Our experience combined with proprietary technologies provides an excellent choice for your nanobody discovery projects. The NanoTag discovery workflow is highly customizable to the needs of your project, ranging from complex counter selections steps, promoting conformation-specific epitopes, special salt and pH working conditions for binding, and other screening variations that have been carried out successfully in our facility.
With a highly customizable service, we can assist at every level of a nanobody discovery project, from antigen design and production, tailored screenings, to candidate validation and scale-up production.
We offer tailored discovery platforms to meet your project’s specific needs:
A complete nanobody discovery project, including immunization, library construction, panning, and clone delivery, can be completed within four to five months. Each custom project consists of several key phases. These may involve antigen production in prokaryotic or eukaryotic cells, whole-cell immunization, or mRNA immunization using lipid nanoparticles. Additionally, the project includes the design and implementation of a tailored immunization protocol in alpacas, followed by the assessment of immune responses in the sera.
Following immunization, nanobody repertoires are cloned using proprietary in-house phagemid technology. The panning process can be tailored to target specific epitopes or to select for the desired off-rate. Sequence analysis and annotation of nanobody candidates are performed to identify optimal leads. Scalable production is conducted in a 96-well format, and both the purified nanobodies and their corresponding sequences are delivered to the customer. The binding kinetics of nanobody candidates are validated through ELISA and BLI assays, ensuring high-affinity interactions for further development.
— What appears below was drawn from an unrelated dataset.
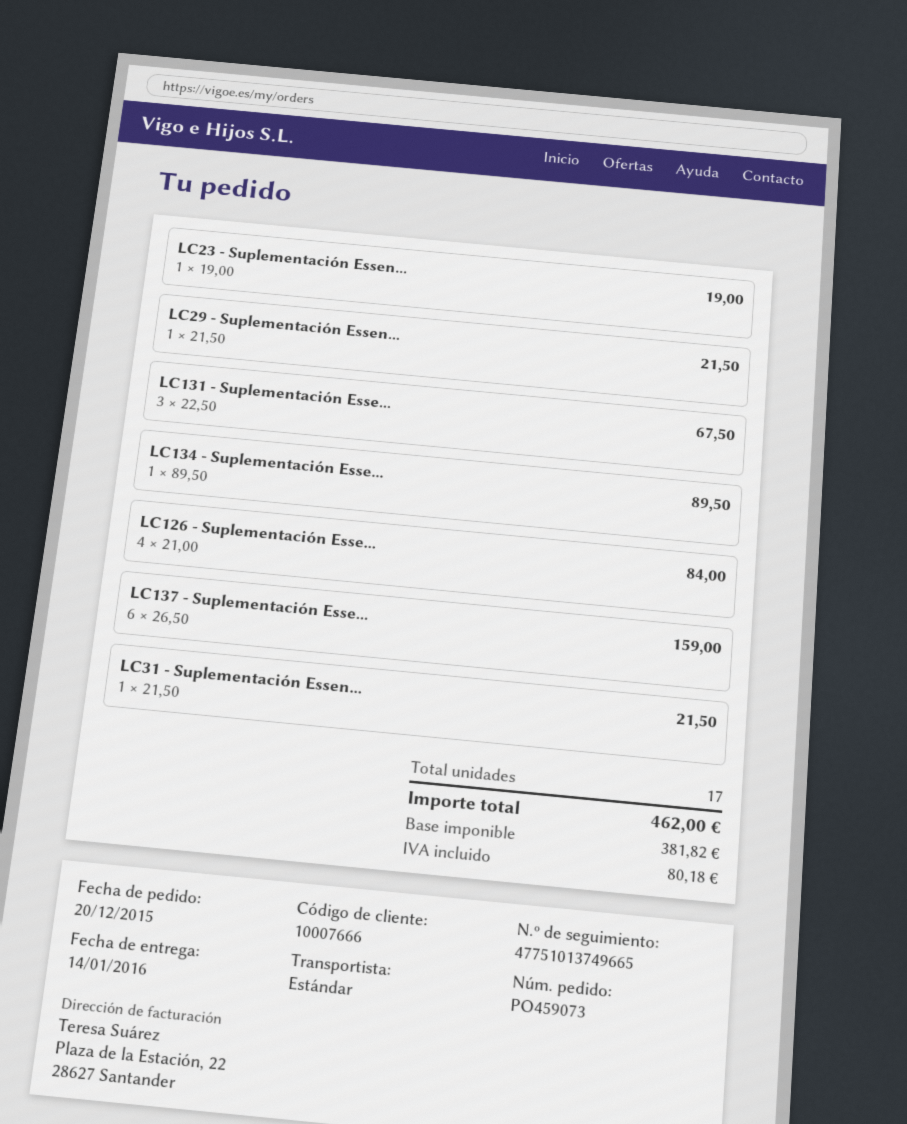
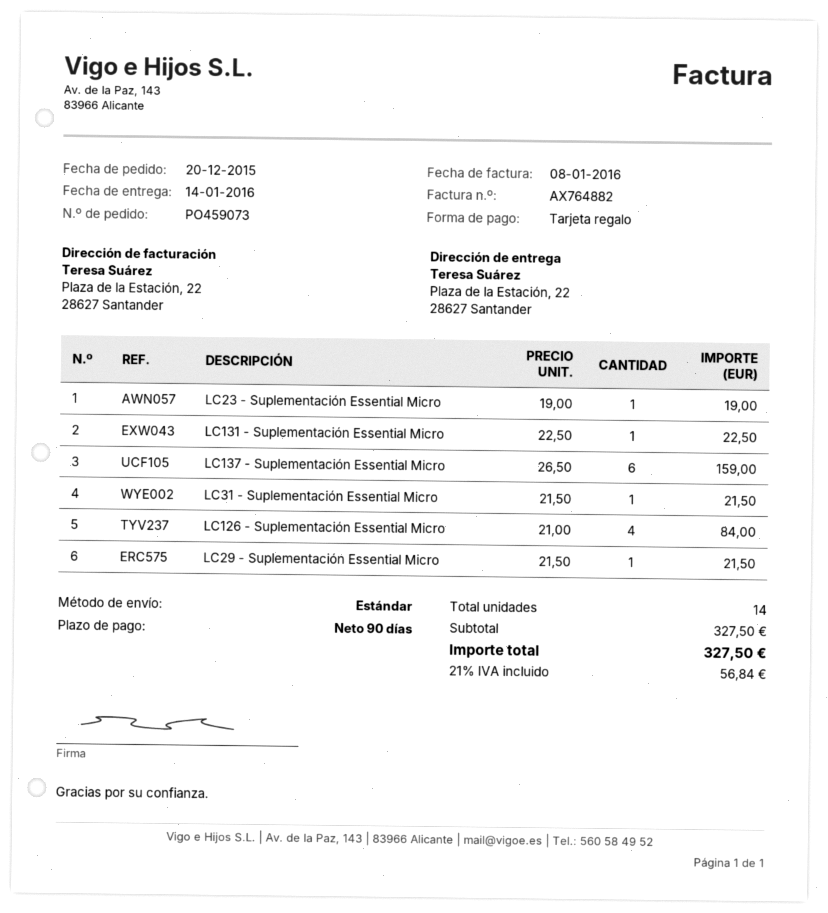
LC131 - Suplementación Esse...: 3 x 22.50 = 67.50 -> 1 x 22.50 = 22.50
LC134 - Suplementación Esse...: 1 x 89.50 = 89.50 -> none
total quantity: 17 -> 14
tax: 80.18 -> 56.84
total: 462.00 -> 327.50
A synthetic nanobody library offers numerous benefits for rapidly identifying lead candidates, primarily due to its ability to harness a vast diversity of nanobodies in a controlled, animal-free setting. NanoTag maximizes this complexity by integrating ribosome display technology with phage display, enhancing the selection process and enabling the identification of high-affinity nanobodies. This combined approach is particularly valuable for discovering nanobody candidates that are unsuitable for traditional immunization-based methods. By using a synthetic library, the discovery process becomes not only faster but also more ethical and flexible, providing a powerful platform for identifying novel nanobodies with precise binding properties.
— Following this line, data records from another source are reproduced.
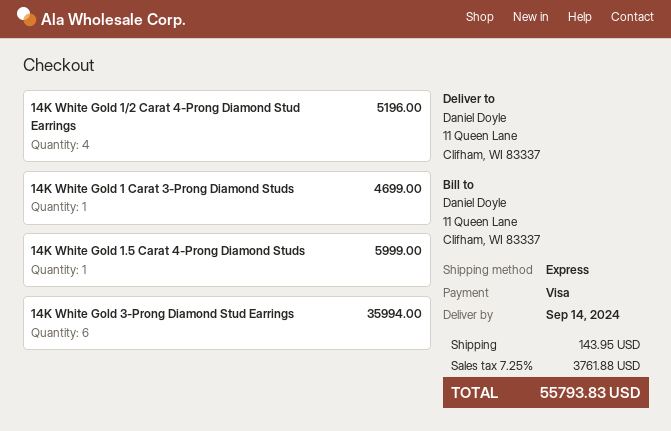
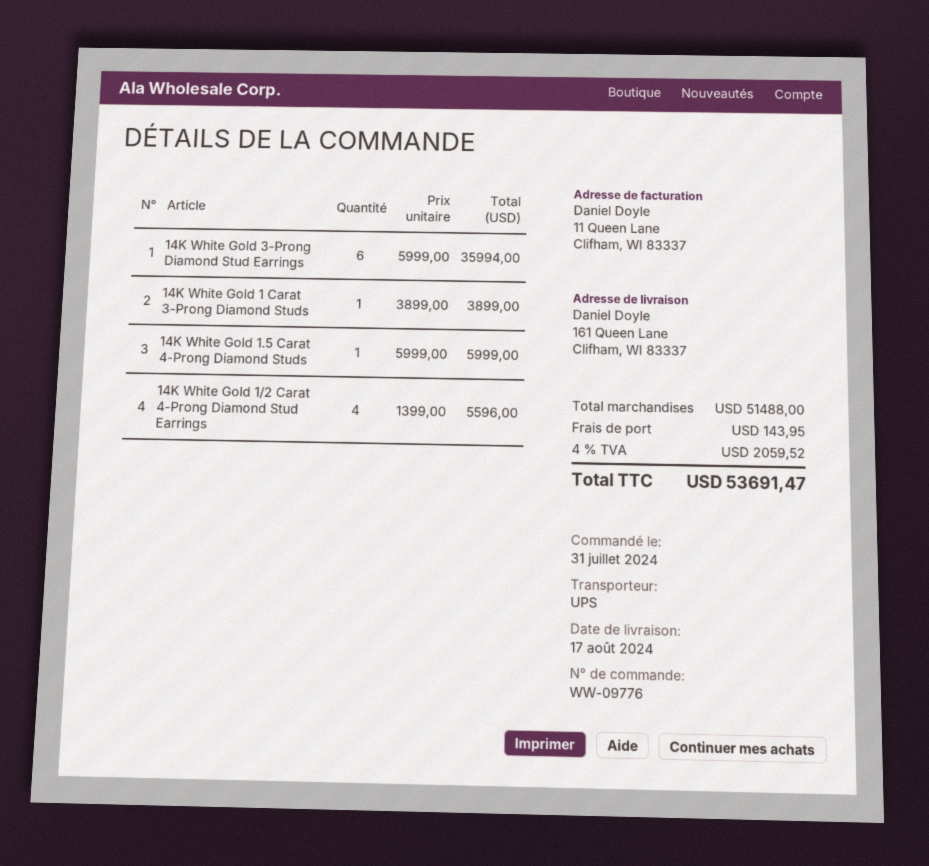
delivery date: 2024-09-14 -> 2024-08-17
shipping method: express -> UPS
ship to: 11 Queen Lane, Clifham, WI 83337 -> 161 Queen Lane, Clifham, WI 83337
14K White Gold 1/2 Carat 4-Prong Diamond Stud Earrings: 4 for 5196.00 -> 4 for 5596.00
14K White Gold 1 Carat 3-Prong Diamond Studs: 1 for 4699.00 -> 1 for 3899.00
tax: 7.25% = 3761.88 -> 4% = 2059.52
total: 55793.83 -> 53691.47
Using a naïve nanobody library for lead discovery projects presents several distinct advantages. A key benefit is that a naïve library, sourced from non-immunized animals, offers a broad and diverse repertoire of nanobodies capable of targeting a wide range of antigens without requiring prior immunization. This approach is especially valuable for identifying leads against challenging or unknown targets, including those that may not provoke a strong immune response through conventional immunization methods. Moreover, naïve libraries enable the rapid screening of a vast array of nanobody candidates, increasing the likelihood of discovering novel binders with desirable traits such as high affinity, specificity, and stability. The use of a pre-existing library also eliminates the need for time-consuming animal immunization, significantly accelerating the discovery process while conserving resources.
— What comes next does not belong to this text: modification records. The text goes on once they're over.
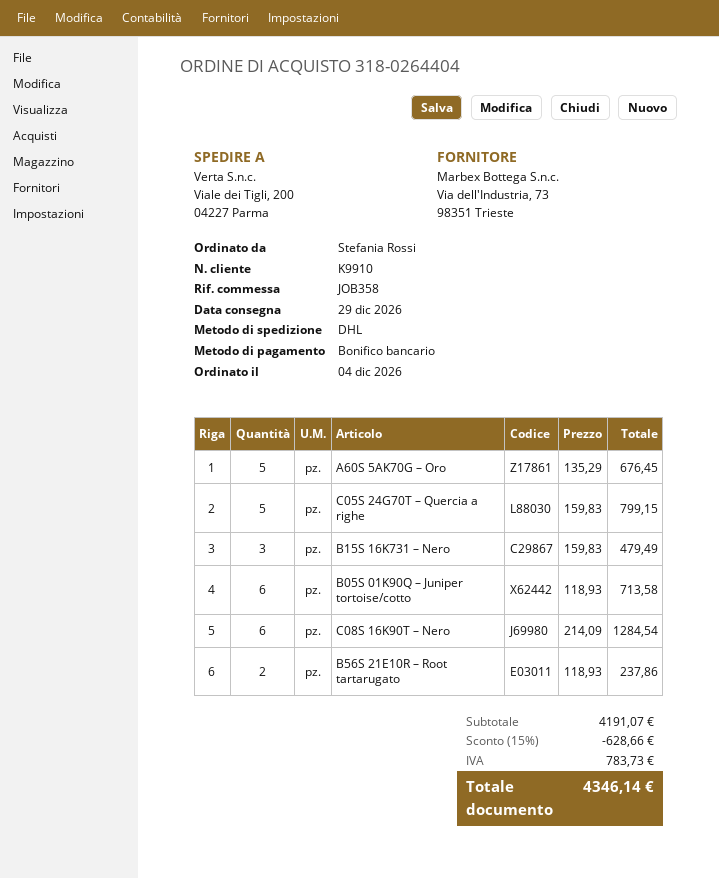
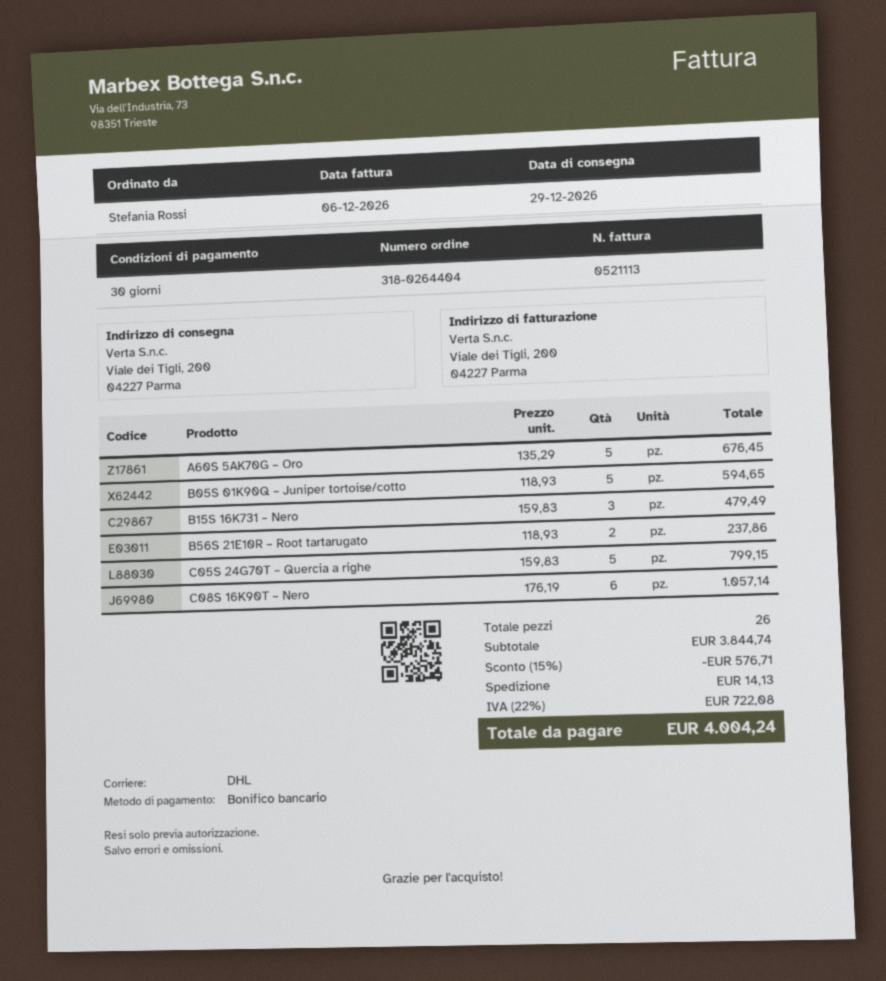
B05S 01K90Q – Juniper tortoise/cotto: 6 x 118.93 = 713.58 -> 5 x 118.93 = 594.65
C08S 16K90T – Nero: 6 x 214.09 = 1284.54 -> 6 x 176.19 = 1057.14
subtotal: 4191.07 -> 3844.74
discount: 15% = 628.66 -> 15% = 576.71
shipping: none -> 14.13
tax: 783.73 -> 722.08
total: 4346.14 -> 4004.24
Discovery projects can be stopped at different exit points if requested following reports at defined milestones. For example, if the immune response of the immunized animals is not strong enough after the immunization phase, there will be the option of stopping or prolonging the immunization.
NanoTag has all the necessary permission from the authorities to perform immunizations only minutes away from our main laboratories. This ensures the best blood quality possible and RNA preservation, which results in an exceptional diversity of nanobodies needed for a thorough and deep screening.